Records contained in a dataset:
========================================================================

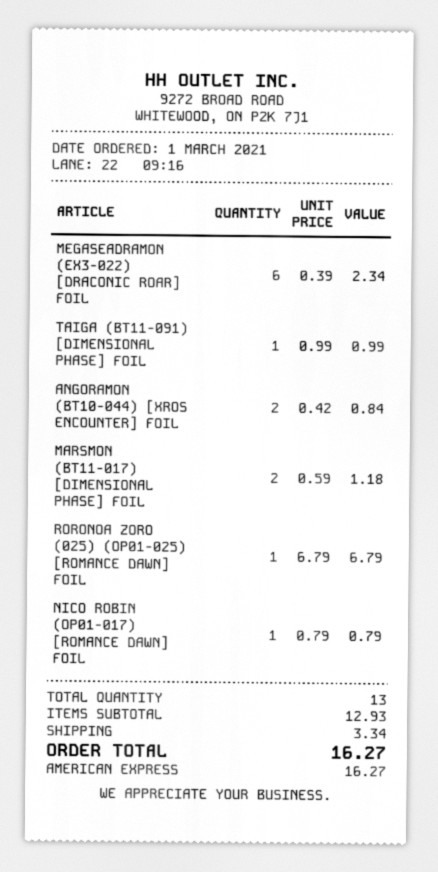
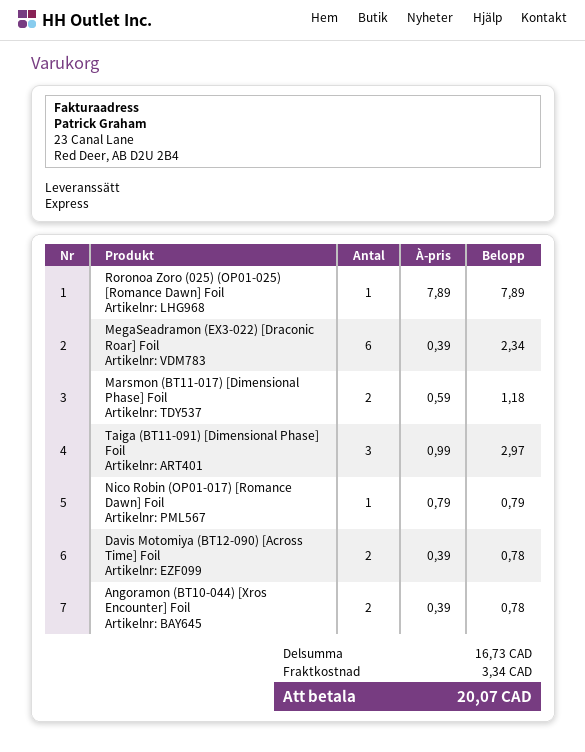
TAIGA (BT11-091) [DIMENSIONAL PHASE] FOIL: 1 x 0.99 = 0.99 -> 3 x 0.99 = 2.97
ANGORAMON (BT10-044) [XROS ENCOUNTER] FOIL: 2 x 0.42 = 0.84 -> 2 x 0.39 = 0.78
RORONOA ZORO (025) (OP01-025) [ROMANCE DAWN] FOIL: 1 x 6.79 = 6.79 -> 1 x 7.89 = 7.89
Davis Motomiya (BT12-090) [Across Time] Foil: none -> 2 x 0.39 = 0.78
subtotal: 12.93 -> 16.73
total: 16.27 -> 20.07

========================================================================

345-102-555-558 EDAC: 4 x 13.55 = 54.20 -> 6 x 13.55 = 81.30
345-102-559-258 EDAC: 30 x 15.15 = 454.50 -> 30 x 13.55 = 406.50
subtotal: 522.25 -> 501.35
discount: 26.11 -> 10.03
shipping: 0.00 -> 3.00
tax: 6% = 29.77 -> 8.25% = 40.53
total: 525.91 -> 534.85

========================================================================

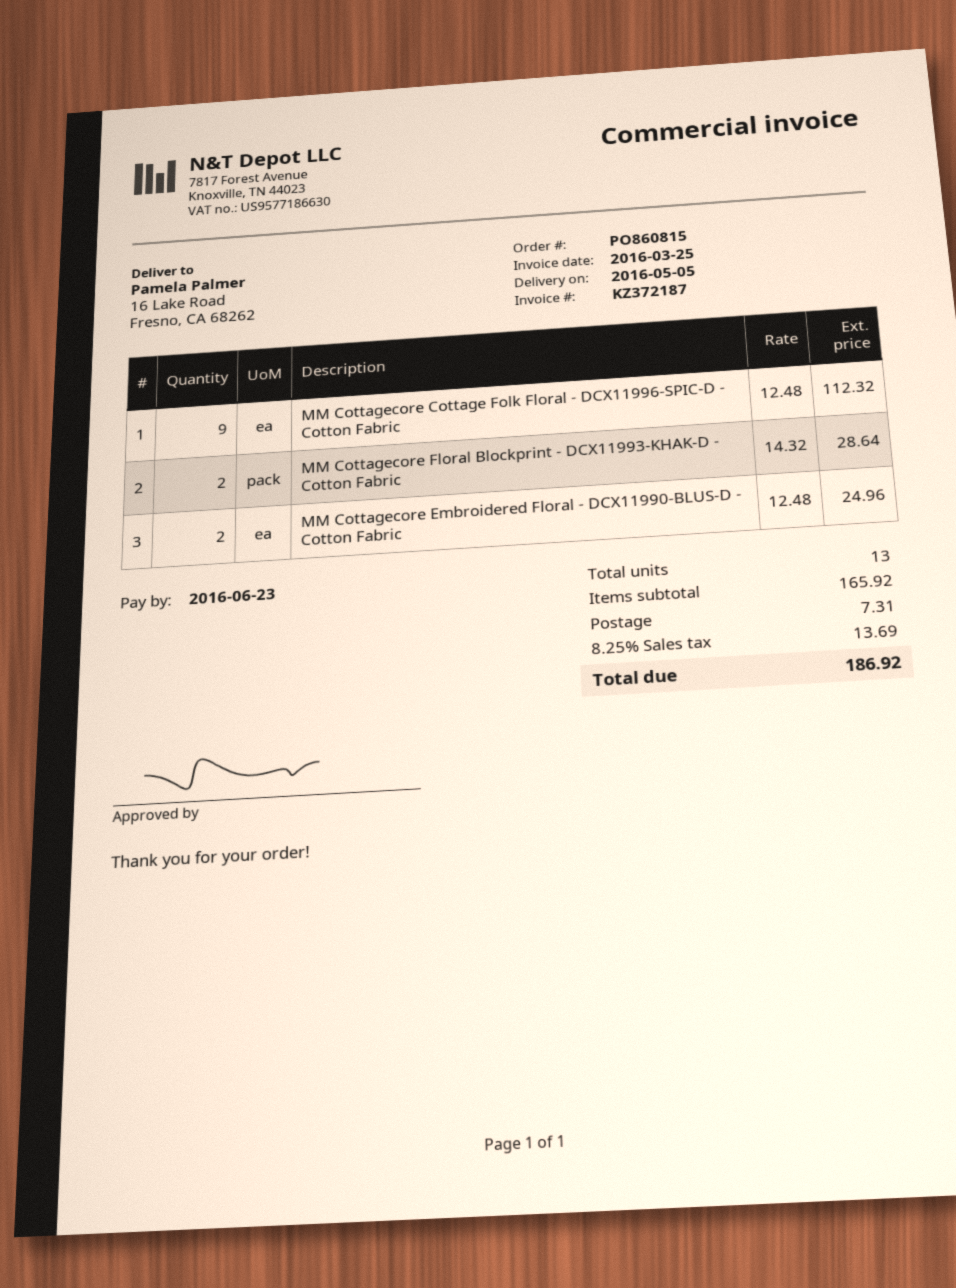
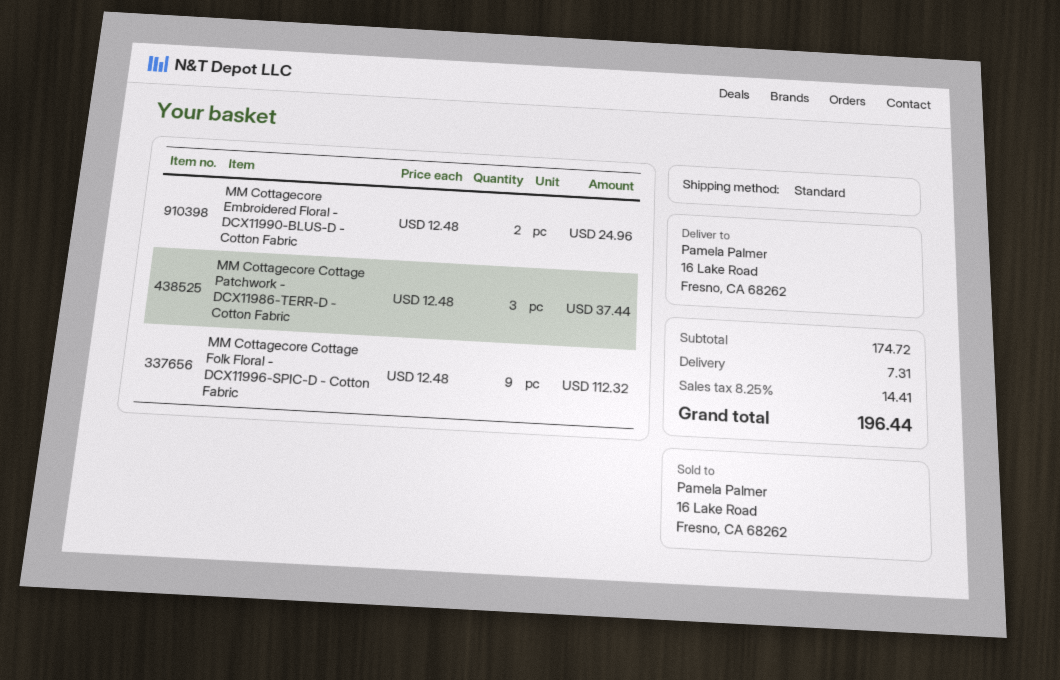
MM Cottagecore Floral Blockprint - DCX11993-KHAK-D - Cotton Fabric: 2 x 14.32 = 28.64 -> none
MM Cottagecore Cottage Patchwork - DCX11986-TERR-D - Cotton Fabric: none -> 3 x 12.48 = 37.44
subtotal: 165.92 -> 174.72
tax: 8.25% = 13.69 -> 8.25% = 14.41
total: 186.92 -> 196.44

========================================================================

### [REQUIRED WORK]
Restate word for word the entries above, starting at the line with "TAIGA (BT11-091) [DIMENSIONAL" and ending at the line with "total: 16.27 -> 20.07", inclusive, and no others.

### [ANSWER SECTION]
TAIGA (BT11-091) [DIMENSIONAL PHASE] FOIL: 1 x 0.99 = 0.99 -> 3 x 0.99 = 2.97
ANGORAMON (BT10-044) [XROS ENCOUNTER] FOIL: 2 x 0.42 = 0.84 -> 2 x 0.39 = 0.78
RORONOA ZORO (025) (OP01-025) [ROMANCE DAWN] FOIL: 1 x 6.79 = 6.79 -> 1 x 7.89 = 7.89
Davis Motomiya (BT12-090) [Across Time] Foil: none -> 2 x 0.39 = 0.78
subtotal: 12.93 -> 16.73
total: 16.27 -> 20.07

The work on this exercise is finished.